Cada día que pasa y ya van 5 en Sao Tomé é Príncipe, nos
ocurren un mínimo de 2 o 3 emociones fuertes, de las que te desbocan el
corazón, pero desde que estoy en estas paradisiacas y extrañas islas, he debido
adaptarme a navegar en el proceloso mar de la vida real, lejos de la algodonada
y fuelle vida de un funcionario europeo. No es el momento ni el lugar, para
escribir lo que he visto, oído y vivido en estos días; no puedo ser más
explícito ni puedo recordar todos los acontecimientos que a modo de lluvia
ecuatorial, se han precipitado sobre mí; no me queda más opción, que la de
encerrarme en un mutismo total, que me garantice el éxito de mi trabajo y mi
propia tranquilidad personal. Pienso incluso, que lo mejor es trancar las
experiencias en la cámara acorazada de mi cerebro y que duerman allí como las
joyas de mi Titanic, en el fondo del mar. Solo afirmo, que estos 5 días de
intensidad, darían más de sí, que varios años de memorias de vida.
Me acaricio la cara y compruebo que me ha quedado el bigote a
medias de afeitar; el maltratado estómago me recuerda que debo echarle
carburante y mi cuerpo está presto a la batalla de emociones y aventuras que el
día me reserve. En principio, la agenda del
día, es una visita a una roça, como aquí llaman a una plantación colonial de
cacao y café; una playa y una incursión en antiguos terrenos de cultivo, que la
feraz vegetación transforma en selva al menor signo de apatía.

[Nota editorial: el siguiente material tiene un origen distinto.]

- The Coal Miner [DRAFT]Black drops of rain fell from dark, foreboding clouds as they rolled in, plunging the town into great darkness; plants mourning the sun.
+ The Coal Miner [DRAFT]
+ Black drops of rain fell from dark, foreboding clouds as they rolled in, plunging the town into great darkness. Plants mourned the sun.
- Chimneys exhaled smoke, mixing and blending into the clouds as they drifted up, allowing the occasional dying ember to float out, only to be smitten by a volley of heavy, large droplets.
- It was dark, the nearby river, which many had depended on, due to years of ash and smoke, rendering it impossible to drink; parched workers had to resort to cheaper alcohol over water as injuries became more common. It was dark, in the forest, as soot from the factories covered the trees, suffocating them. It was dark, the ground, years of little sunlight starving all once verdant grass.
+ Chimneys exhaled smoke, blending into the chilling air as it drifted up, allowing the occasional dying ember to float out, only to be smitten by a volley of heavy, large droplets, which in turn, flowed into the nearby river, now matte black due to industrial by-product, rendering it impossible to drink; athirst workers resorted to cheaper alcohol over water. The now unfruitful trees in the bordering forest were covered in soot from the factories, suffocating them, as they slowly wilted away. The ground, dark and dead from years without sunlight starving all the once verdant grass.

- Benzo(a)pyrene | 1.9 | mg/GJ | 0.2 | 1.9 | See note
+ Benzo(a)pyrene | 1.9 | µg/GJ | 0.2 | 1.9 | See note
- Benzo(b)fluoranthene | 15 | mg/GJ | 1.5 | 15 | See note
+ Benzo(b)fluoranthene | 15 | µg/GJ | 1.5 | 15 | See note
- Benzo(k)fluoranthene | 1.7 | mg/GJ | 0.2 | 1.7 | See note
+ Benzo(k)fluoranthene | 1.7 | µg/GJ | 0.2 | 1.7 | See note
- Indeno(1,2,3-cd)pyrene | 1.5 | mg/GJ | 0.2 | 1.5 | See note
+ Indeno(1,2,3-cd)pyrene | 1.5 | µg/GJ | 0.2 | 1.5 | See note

Nuestro vehículo, no está tan desvencijado como el aseo ya
descrito, pero mi puerta no siempre se abre, mi ventana no siempre se baja y el
conductor no siempre es prudente. Pienso en el riesgo de la caótica circulación
rodada y en la escasa capacidad de reacción ante una posible colisión y pienso,
que mi seguro de asistencia sanitaria y de repatriación, no es un escudo
protector infalible; en definitiva, que de vez en cuando, pienso, que
simplemente, mi Ángel de la Guarda, tiene trabajo extra.
Una rama de micócó exhala un penetrante y acre olor, que
invade la cocina y llega al salón. Esta planta, es al parecer un posible afrodisíaco si se aplica directamente en la erógena zona de la refriega y puede
ser un gran negocio si se extrae el principio activo capaz de revivir antiguas,
disminuidas, perdidas u olvidadas capacidades eréctiles de los que se debaten
en la lucha contra la gravedad. En un país caliente, la sensualidad, yo más
bien diría, acentuada sexualidad, es una de las coordenadas de la brújula de la
vida. Por eso, no puedo más que recordar con una exultante sonrisa y unos
ojillos malévolos, la botella de aguardiente local, que se vende bajo el nombre
del Piloló atómico, simpático nombre que preludia al parecer, una noche de
pasión al descerebrado o inconsciente suicida que se atreva a beber el más que
probable alcohol metílico. Porque no olvidemos, que si una bebida alcohólica
artesanal es siempre un riesgo, aquí, en la raya del ecuador, te puedes pasar
definitivamente de la raya y reposar para siempre. Y es que, a veces, los
alimentos y las bebidas artesanas, ni tienen arte, ni son sanas.